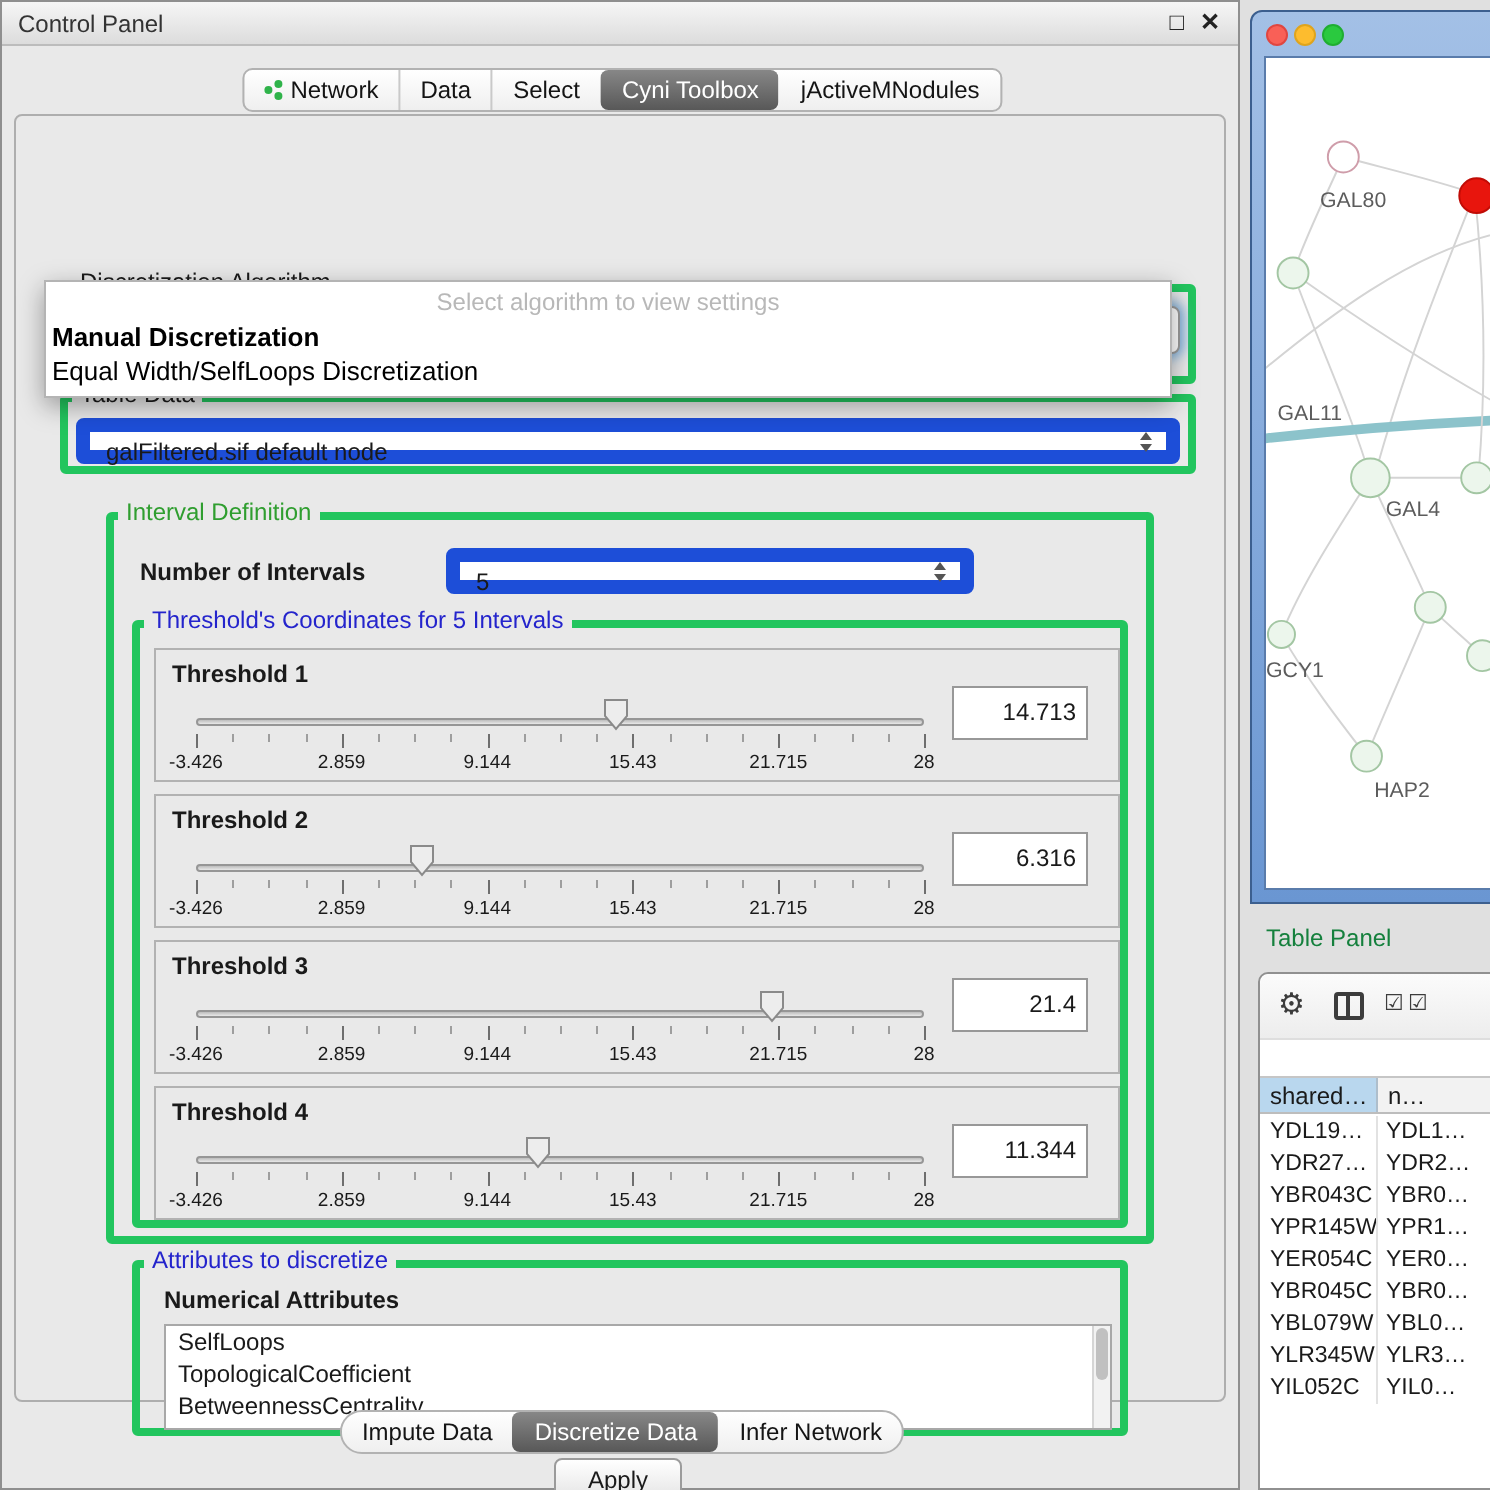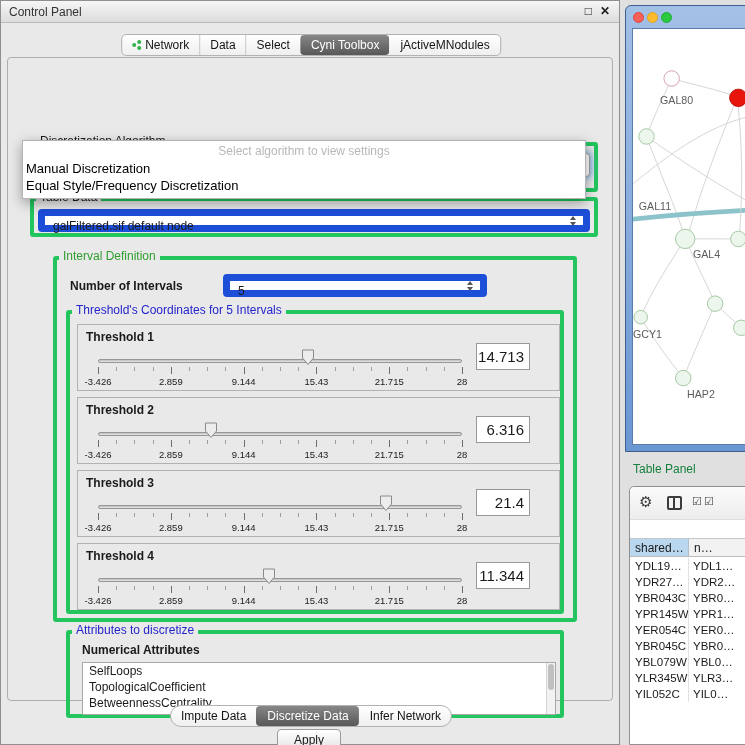--- a/index.html
+++ b/index.html
@@ -42,21 +42,21 @@
   #algo-group { left:22px; top:84px; width:568px; height:50px; }
   #algo-group-label { left:28px; top:76px; }
   #algo-combo { position:absolute; left:30px; top:95px; width:552px; height:24px; background:#fff;
     border:1px solid #9c9c9c; border-radius:4px; box-shadow:0 0 6px 2px rgba(111,168,220,0.9); z-index:1; }
 
   
   #algo-popup { position:absolute; left:14px; top:82px; width:564px; background:#fff;
     border:1px solid #b4b4b4; box-shadow:0 4px 12px rgba(0,0,0,0.35); z-index:10; padding-bottom:4px; }
   .algo-placeholder { font-size:12px; color:#b8b8b8; text-align:center; padding:3px 0 2px; }
   .algo-option { font-size:13px; color:#000; padding:1px 3px; }
-  .algo-bold { font-weight:normal; }
+  .algo-bold { font-weight:bold; }
 
   
   #tabledata-group { left:22px; top:139px; width:568px; height:40px; }
   #tabledata-label { left:28px; top:132px; }
   .combo { position:absolute; background:#fff; border:7px solid #1d4ed8; border-radius:4px;
     font-size:12px; line-height:21px; padding-left:8px; }
   #tabledata-combo { left:30px; top:151px; width:552px; height:23px; }
   .combo-arrows { position:absolute; right:7px; top:50%; transform:translateY(-50%);
     display:flex; flex-direction:column; gap:2px; }
   .arr-up { width:0; height:0; border-left:3.5px solid transparent; border-right:3.5px solid transparent; border-bottom:4.5px solid #555; }
@@ -76,22 +76,22 @@
   .th-label { position:absolute; left:8px; top:5px; font-size:12px; font-weight:bold; }
   .ruler { position:absolute; left:20px; top:22px; width:364px; height:42px; }
   .slider-track { position:absolute; left:0; top:12px; width:100%; height:4px;
     background:linear-gradient(#bdbdbd,#e8e8e8); border:1px solid #969696; border-radius:2px; }
   .slider-thumb { position:absolute; top:2px; width:14px; height:17px; overflow:visible; }
   .ticks { position:absolute; left:0; top:20px; width:100%; height:8px; }
   .tick { position:absolute; top:0; width:1px; height:4px; background:#9e9e9e; }
   .tick-major { height:7px; background:#6e6e6e; }
   .tick-labels { position:absolute; left:0; top:29px; width:100%; height:12px; }
   .tick-label { position:absolute; transform:translateX(-50%); font-size:9.5px; color:#1a1a1a; white-space:nowrap; }
-  .value-box { position:absolute; left:398px; top:18px; width:54px; height:27px; background:#fff;
-    border:1px solid #989898; font-size:15px; text-align:right; line-height:25px; padding-right:5px; }
+  .value-box { position:absolute; left:398px; top:18px; width:68px; height:27px; background:#fff;
+    border:1px solid #989898; font-size:12px; text-align:right; line-height:25px; padding-right:5px; }
 
   
   #attr-group { left:58px; top:572px; width:498px; height:88px; }
   #attr-group-label { left:64px; top:565px; }
   #attr-title { position:absolute; left:12px; top:9px; font-size:12px; font-weight:bold; }
   #attr-list { position:absolute; left:12px; top:28px; width:474px; height:53px; background:#fff;
     border:1px solid #a8a8a8; overflow:hidden; }
   .attr-item { font-size:12px; height:16px; line-height:16px; padding-left:6px; white-space:nowrap; }
   .attr-scrollbar { position:absolute; right:0; top:0; width:9px; height:100%;
     background:#f2f2f2; border-left:1px solid #d5d5d5; }
@@ -178,21 +178,21 @@
       <span class="combo-arrows">
         <span class="arr-up"></span>
           <span class="arr-down"></span>
       </span>
     </div>
 
     <div id="algo-popup">
       <div class="algo-placeholder">Select algorithm to view settings</div>
       <div id="algo-options">
           <div class="algo-option algo-bold">Manual Discretization</div>
-          <div class="algo-option">Equal Style/Frequency Discretization</div>
+          <div class="algo-option">Equal Width/SelfLoops Discretization</div>
         </div>
     </div>
 
     <div id="tabledata-group" class="groupbox"></div>
     <div id="tabledata-label" class="group-label">Table Data</div>
     <div id="tabledata-combo" class="combo">
       <span>galFiltered.sif default node</span>
       <span class="combo-arrows">
         <span class="arr-up"></span>
           <span class="arr-down"></span>

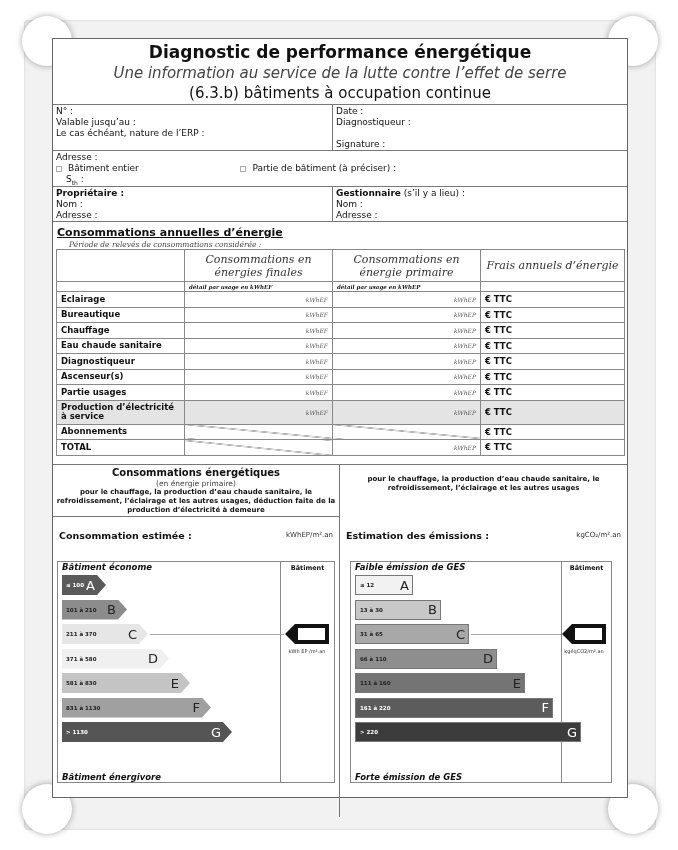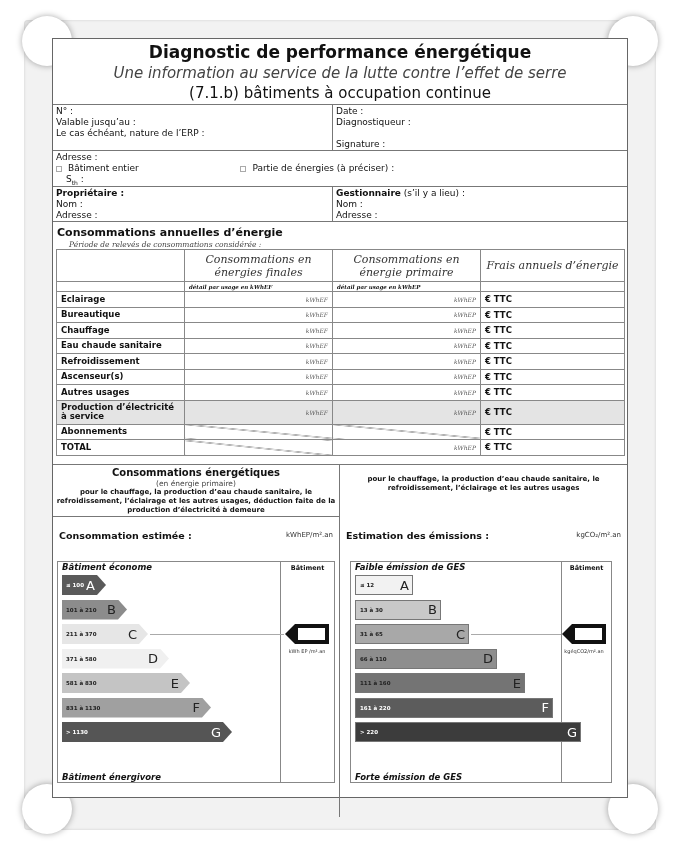--- a/index.html
+++ b/index.html
@@ -25,21 +25,21 @@
 
   .row2 { display: flex; font-size: 9px; line-height: 11px; border-bottom: 1.5px solid #777; }
   .row2 .col { padding: 1px 3px; }
   .row2 .col.left { width: 280px; border-right: 1px solid #777; }
   .row2 .col.right { flex: 1; }
   .addr { font-size: 9px; line-height: 11px; padding: 1px 3px; border-bottom: 1.5px solid #777; height: 36px; }
   .chk { display: inline-block; width: 6px; height: 6px; border: 1px solid #aaa; margin-right: 6px; vertical-align: middle; }
   .bold { font-weight: bold; }
 
   .section { padding: 4px 4px 0 4px; border-bottom: 1.5px solid #777; height: 243px; }
-  .section-title { font-size: 11px; font-weight: bold; line-height: 14px; }
+  .section-title { font-size: 11px; font-weight: bold; text-decoration: underline; line-height: 14px; }
   .periode { font-family: "DejaVu Serif", serif; font-style: italic; font-size: 7.5px; color: #444; padding-left: 12px; line-height: 9px; }
   table.conso { border-collapse: collapse; width: 569px; margin-left: -1px; font-size: 8.5px; }
   table.conso td { border: 1px solid #888; height: 15.5px; padding: 0 4px; }
   table.conso .hdr td { font-family: "DejaVu Serif", serif; font-style: italic; font-size: 11px; color: #333; text-align: center; height: 32px; line-height: 13px; }
   table.conso .sub td { font-family: "DejaVu Serif", serif; font-style: italic; font-weight: bold; font-size: 5.5px; height: 10px; }
   table.conso td.lbl { font-weight: bold; width: 128px; line-height: 9px; }
   table.conso td.unit { text-align: right; font-family: "DejaVu Serif", serif; font-style: italic; font-size: 6px; color: #555; width: 148px; }
   table.conso td.cost { text-align: left; font-weight: bold; }
   table.conso tr.shaded td { background: #e4e4e4; height: 24px; }
   table.conso td.crossed { background: linear-gradient(to top right, transparent calc(50% - 0.6px), #555 50%, transparent calc(50% + 0.6px)); }
@@ -77,21 +77,21 @@
   <div class="corner tl"></div>
   <div class="corner tr"></div>
   <div class="corner bl"></div>
   <div class="corner br"></div>
 </div>
 
 <div class="page">
   <div class="title-block">
     <div class="title">Diagnostic de performance énergétique</div>
     <div class="subtitle">Une information au service de la lutte contre l’effet de serre</div>
-    <div class="subtitle2">(7.1.b) bâtiments à occupation continue</div>
+    <div class="subtitle2">(6.3.b) bâtiments à occupation continue</div>
   </div>
 
   <div class="row2" style="height:46px;">
     <div class="col left">
       <div>N° :</div>
       <div>Valable jusqu’au :</div>
       <div>Le cas échéant, nature de l’ERP :</div>
     </div>
     <div class="col right">
       <div>Date :</div>
@@ -99,21 +99,21 @@
       <div style="height:11px"></div>
       <div>Signature :</div>
     </div>
   </div>
 
   <div class="addr">
     <div>Adresse :</div>
     <div>
       <span class="chk"></span><span>Bâtiment entier</span>
       <span style="display:inline-block;width:96px"></span>
-      <span class="chk"></span><span>Partie de énergies (à préciser) :</span>
+      <span class="chk"></span><span>Partie de bâtiment (à préciser) :</span>
     </div>
     <div style="padding-left:10px"><span>S</span><sub style="font-size:6px">th</sub><span> :</span></div>
   </div>
 
   <div class="row2" style="height:35px;">
     <div class="col left">
       <div class="bold">Propriétaire :</div>
       <div>Nom :</div>
       <div>Adresse :</div>
     </div>
@@ -161,33 +161,33 @@
             <td class="unit">kWhEP</td>
             <td class="cost">€ TTC</td>
           </tr>
           <tr>
             <td class="lbl">Eau chaude sanitaire</td>
             <td class="unit">kWhEF</td>
             <td class="unit">kWhEP</td>
             <td class="cost">€ TTC</td>
           </tr>
           <tr>
-            <td class="lbl">Refroidissement</td>
+            <td class="lbl">Diagnostiqueur</td>
             <td class="unit">kWhEF</td>
             <td class="unit">kWhEP</td>
             <td class="cost">€ TTC</td>
           </tr>
           <tr>
             <td class="lbl">Ascenseur(s)</td>
             <td class="unit">kWhEF</td>
             <td class="unit">kWhEP</td>
             <td class="cost">€ TTC</td>
           </tr>
           <tr>
-            <td class="lbl">Autres usages</td>
+            <td class="lbl">Partie usages</td>
             <td class="unit">kWhEF</td>
             <td class="unit">kWhEP</td>
             <td class="cost">€ TTC</td>
           </tr>
           <tr class="shaded">
             <td class="lbl">Production d’électricité à service</td>
             <td class="unit">kWhEF</td>
             <td class="unit">kWhEP</td>
             <td class="cost">€ TTC</td>
           </tr>

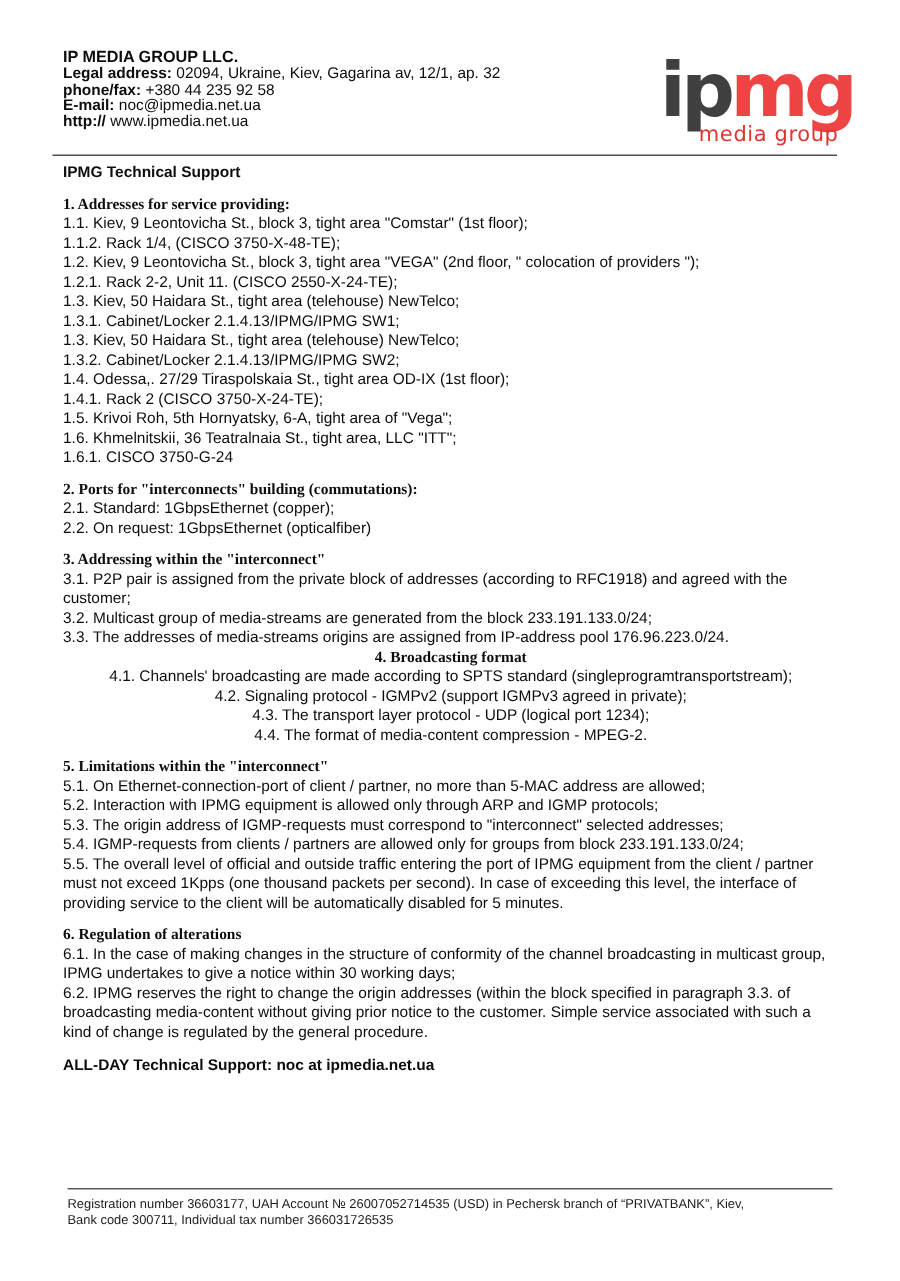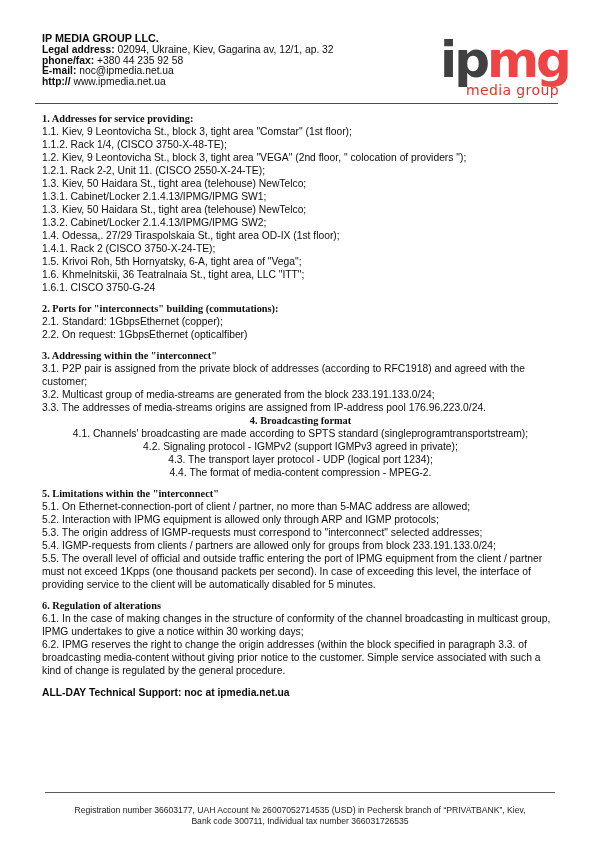--- a/index.html
+++ b/index.html
@@ -32,22 +32,22 @@
   
   .doc-title { font-weight:bold; margin-top:5px; line-height:13px; }
   .section { margin-top:8px; line-height:13px; }
   .section.no-gap { margin-top:0;text-align:center; }
   .section-heading { font-weight:bold;font-family:Liberation Serif, serif; }
   .support { font-weight:bold; margin-top:9px; line-height:13px; }
 
   
   .footer {
     position:absolute; left:45px; top:792px; width:510px;
-    border-top:1px solid #5a5a5a; padding-top:12px;
-    text-align:center; font-size:8.6px; line-height:11.3px; color:#1c1c1c;
+    border-top:1px solid #5a5a5a; padding-top:4px;
+    font-size:8.6px; line-height:11.3px; color:#1c1c1c;
   }
 </style>
 </head>
 <body>
 
 <div class="page">
 
   <div class="content">
 
     <div class="hdr">
@@ -65,20 +65,21 @@
         <span>noc@ipmedia.net.ua</span>
       </div>
       <div class="hdr-row">
         <b>http://</b>
         <span>www.ipmedia.net.ua</span>
       </div>
     </div>
 
     <div class="divider"></div>
 
+    <div class="doc-title">IPMG Technical Support</div>
 
     <div class="section">
       <div class="section-heading">1. Addresses for service providing:</div>
       <div>1.1. Kiev, 9 Leontovicha St., block 3, tight area "Comstar" (1st floor);</div>
       <div>1.1.2. Rack 1/4, (CISCO 3750-X-48-TE);</div>
       <div>1.2. Kiev, 9 Leontovicha St., block 3, tight area "VEGA" (2nd floor, " colocation of providers ");</div>
       <div>1.2.1. Rack 2-2, Unit 11. (CISCO 2550-X-24-TE);</div>
       <div>1.3. Kiev, 50 Haidara St., tight area (telehouse) NewTelco;</div>
       <div>1.3.1. Cabinet/Locker 2.1.4.13/IPMG/IPMG SW1;</div>
       <div>1.3. Kiev, 50 Haidara St., tight area (telehouse) NewTelco;</div>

| Work task |
A clean copy is needed of the lines in the listing above from the one with "font-size:12px; height:16px; line-height:16px;" through the one with "-25,21 +25,21 @@", exact in every word and free of pictures.

| Answer space |
   .attr-item { font-size:12px; height:16px; line-height:16px; padding-left:6px; white-space:nowrap; }
   .attr-scrollbar { position:absolute; right:0; top:0; width:9px; height:100%;
     background:#f2f2f2; border-left:1px solid #d5d5d5; }
@@ -178,21 +178,21 @@
       <span class="combo-arrows">
         <span class="arr-up"></span>
           <span class="arr-down"></span>
       </span>
     </div>
 
     <div id="algo-popup">
       <div class="algo-placeholder">Select algorithm to view settings</div>
       <div id="algo-options">
           <div class="algo-option algo-bold">Manual Discretization</div>
-          <div class="algo-option">Equal Style/Frequency Discretization</div>
+          <div class="algo-option">Equal Width/SelfLoops Discretization</div>
         </div>
     </div>
 
     <div id="tabledata-group" class="groupbox"></div>
     <div id="tabledata-label" class="group-label">Table Data</div>
     <div id="tabledata-combo" class="combo">
       <span>galFiltered.sif default node</span>
       <span class="combo-arrows">
         <span class="arr-up"></span>
           <span class="arr-down"></span>

--- a/index.html
+++ b/index.html
@@ -25,21 +25,21 @@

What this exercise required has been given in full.